Since we usually don't need packages for geospatial data, we don't want to load it everytime we activate our usual nf_base environment.  

Let's create a new environment called 'nf_geo', that has 'geopandas' installed.

In [None]:
# # clone the sabbys_base - this may take a few seconds up to two minutes ...
# !conda create --yes --name sabby_geo python=3.9 \
#     matplotlib pandas=1.5.2 geopandas scipy seaborn statsmodels scikit-learn ipykernel numpy pip

*(If this last step takes longer than up to a minute and there's a message telling you conda is "solving environment", please reach out to us.)*

in order to use our new environment, you have to switch the kernel and select the python kernel of your new nf_geo environment. if it doesn't appear immediately in the list of available kernels, klick on 'select another kernel'...

---

Now that we have our new nf_geo environment, activate it for this jupyter notebook (choose the kernel) and we're ready to import our needed modules:

In [2]:
# standard import of pandas
import pandas as pd

# additional import of the geopandas package
import geopandas as gpd

# numpy, "numerical python" - we'll cover this in the following notebooks.
import numpy as np

# hides warning messages
import warnings
warnings.filterwarnings("ignore")

## Loading the first dataset
The data we'll use is data on bicycle theft crimes at the granular level of Berlin city planning areas, so-called "LOR" - "Lebensweltlich orientierte Räume", we will stumble over it again later!  
This data is provided by Berlin Open Data and collected by the police of Berlin.  

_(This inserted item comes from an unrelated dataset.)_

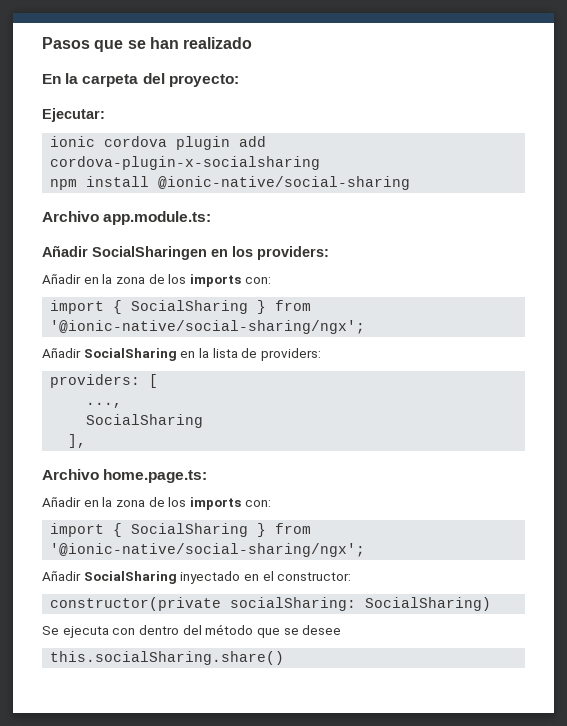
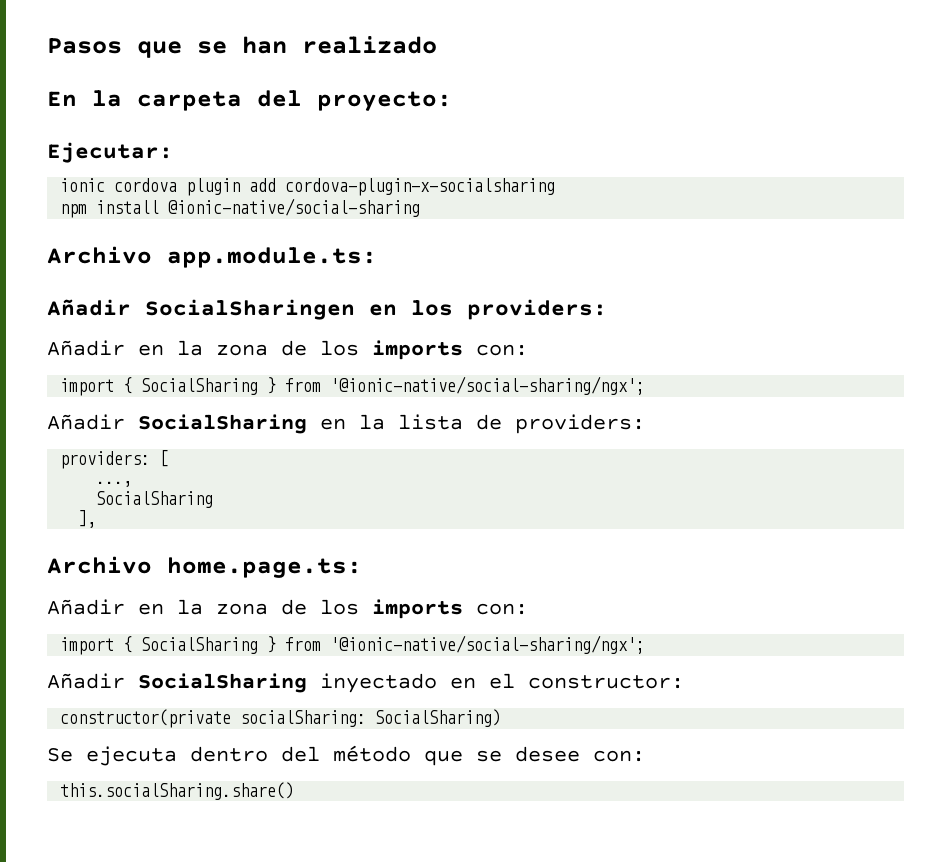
[112,628,136,635] con -> (177, 756) none
(342, 630) none -> [593,750,645,762] con:

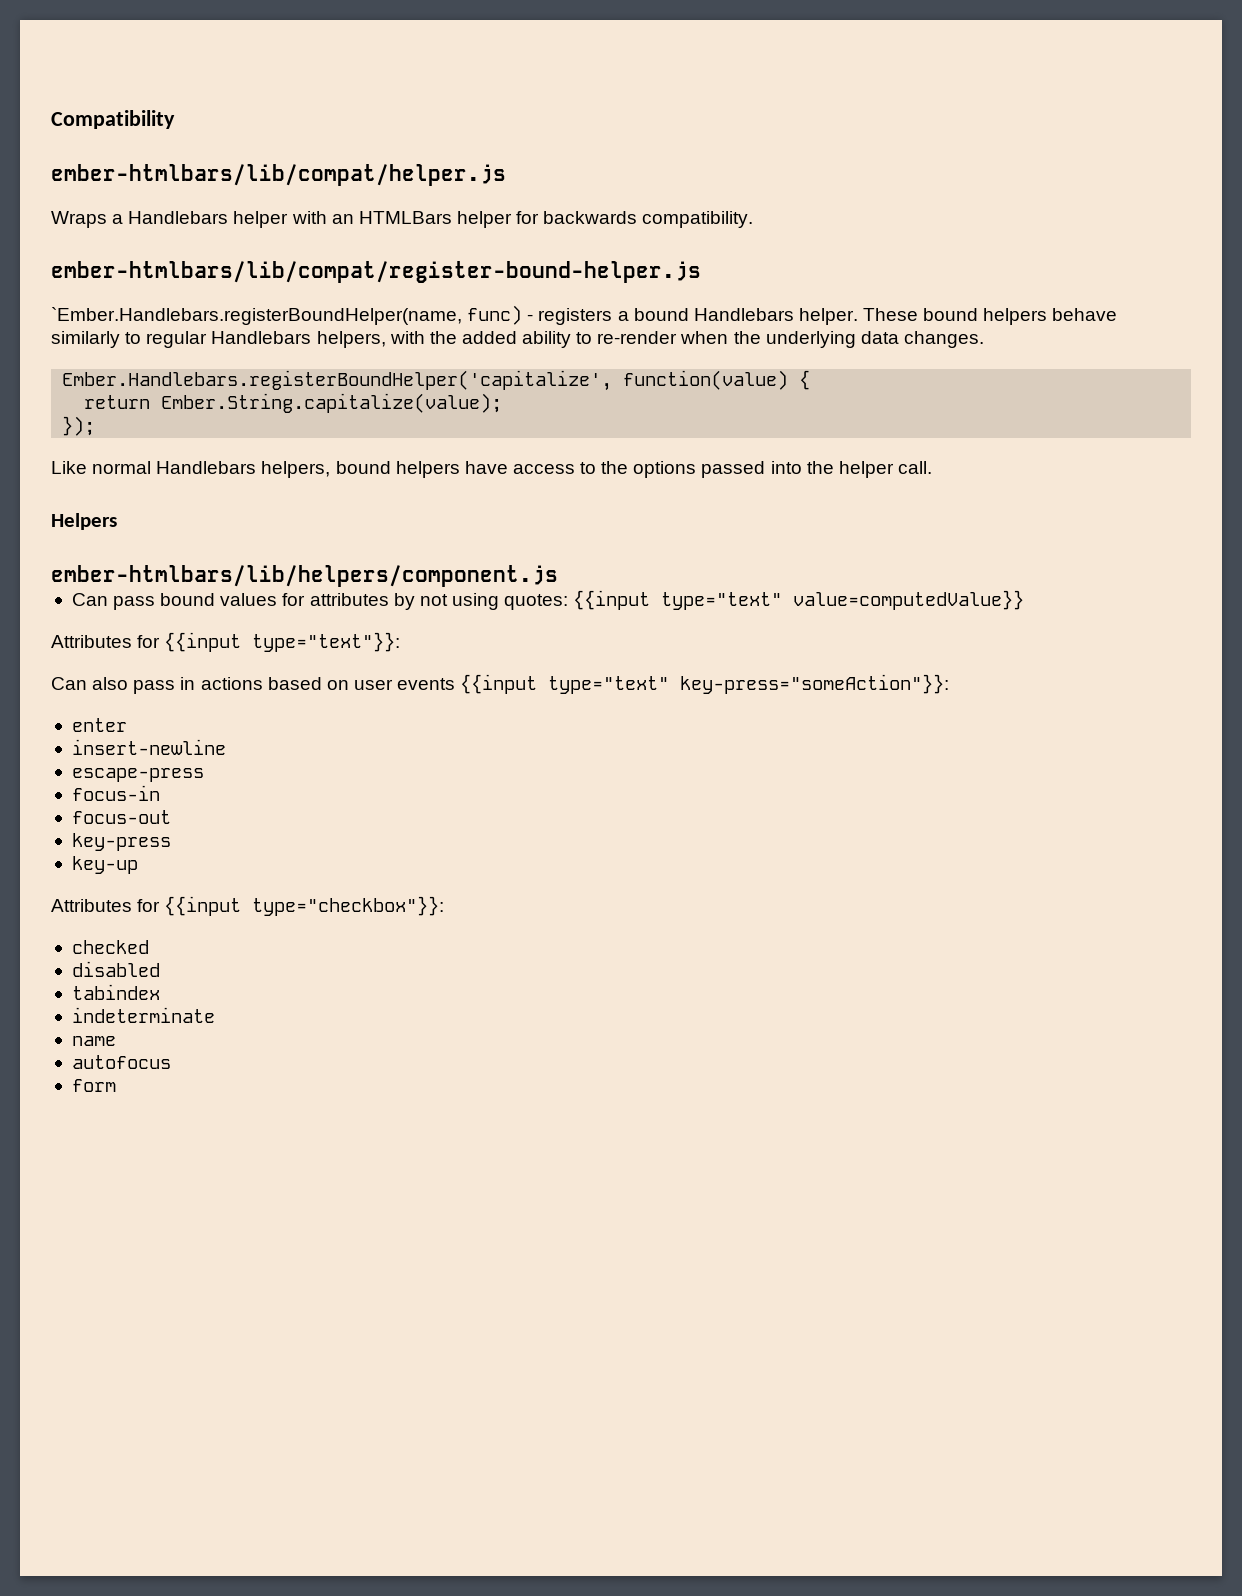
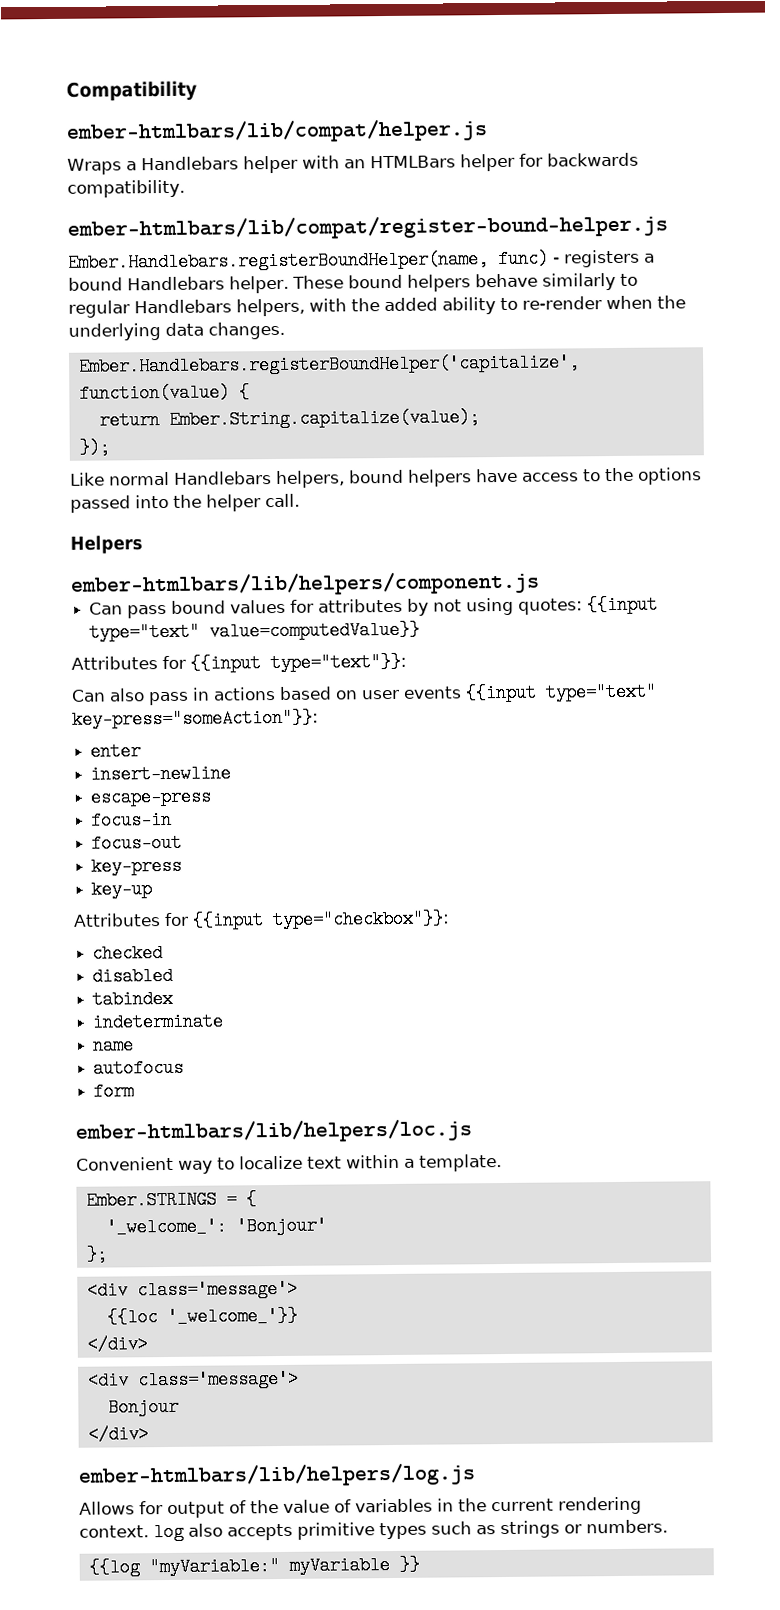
[51,307,462,325] `Ember.Handlebars.registerBoundHelper(name, -> [68,250,489,272] Ember.Handlebars.registerBoundHelper(name,
(116, 1085) none -> [75,1119,472,1144] [76,1154,502,1174] [85,1190,257,1210] [105,1216,327,1237] [85,1245,108,1264] [86,1279,298,1300] [106,1306,298,1327] [86,1335,148,1354] [87,1369,299,1390] [107,1397,179,1417] [87,1425,149,1444] [78,1463,476,1488] [79,1496,642,1519] [79,1519,668,1542] [88,1555,420,1577] // ember-htmlbars/lib/helpers/loc.js // Convenient way to localize text within a template. // Ember.STRINGS = { // '_welcome_': 'Bonjour' // }; // <div class='message'> // {{loc '_welcome_'}} // </div> // <div class='message'> // Bonjour // </div> // ember-htmlbars/lib/helpers/log.js // Allows for output of the value of variables in the current rendering context. log also accepts primitive types such as strings or numbers. // {{log "myVariable:" myVariable }}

### The goal of our analysis is: 
### Identify areas in Berlin with the most bike thefts and the bike type that has the highest share in thefts.

But first things first: We make the data accessible just by loading the .csv-file into a dataframe and get an overview.

[Website to datatset -  daten.berlin.de](https://daten.berlin.de/datensaetze/fahrraddiebstahl-berlin)

- Licence:
    - Creative Commons Namensnennung CC-BY License
- Geographical Granularity: 
    - Berlin
- Publisher: 
    - Polizei Berlin LKA St 14
- E Mail: 
    - onlineredaktion@polizei.berlin.de

Next comes a code cell where we define all functions, that we will use in this notebook. 

In [3]:
# Function Definitions

def clean_bike_data(df):
    # columns name to lower case
    df.columns = df.columns.str.lower()
    # drop duplicates
    df = df.drop_duplicates().copy()
    # drop column 'angelegt_am' and 'erfassungsgrund' - irrelevant to us, when and why observation got added to the database.
    df.drop(['angelegt_am', 'erfassungsgrund'], axis=1, inplace=True)
    #df = df.drop(columns=['angelegt_am', 'erfassungsgrund']) # alternative zu zeile drüber
    # we have just 167 attempts and 7 thefts of unknown state in our dataset, so we decide to drop those observations.
    df = df[df['versuch'] != 'Ja']
    df = df[df['versuch'] != 'Unbekannt']
    df.reset_index(inplace=True)
    df.drop('index', axis=1, inplace=True)
    # df.set_index('versuch', inplace=True)
    # df.drop(['Ja', 'Unbekannt'], inplace=True)
    # change date text string to datetime datatype
    df['tatzeit_anfang_datum'] = pd.to_datetime(df['tatzeit_anfang_datum'], format='%d.%m.%Y')
    df['tatzeit_ende_datum'] = pd.to_datetime(df['tatzeit_ende_datum'], format='%d.%m.%Y')
    return df

In [None]:
thefts_df_raw = pd.read_csv('../../Data/Fahrraddiebstahl.csv', encoding='latin-1') # proper encoding is necessary here!
# make column names lowercase

thefts_df_raw.sample(10)

In [None]:
# what's the shape, the observations, datatypes and null-counts?
thefts_df_raw.info()

## Clean Data

In [None]:
# clean the bike data by applying the clean_bike_data function, 
# that you developed in the data_preparation exercise.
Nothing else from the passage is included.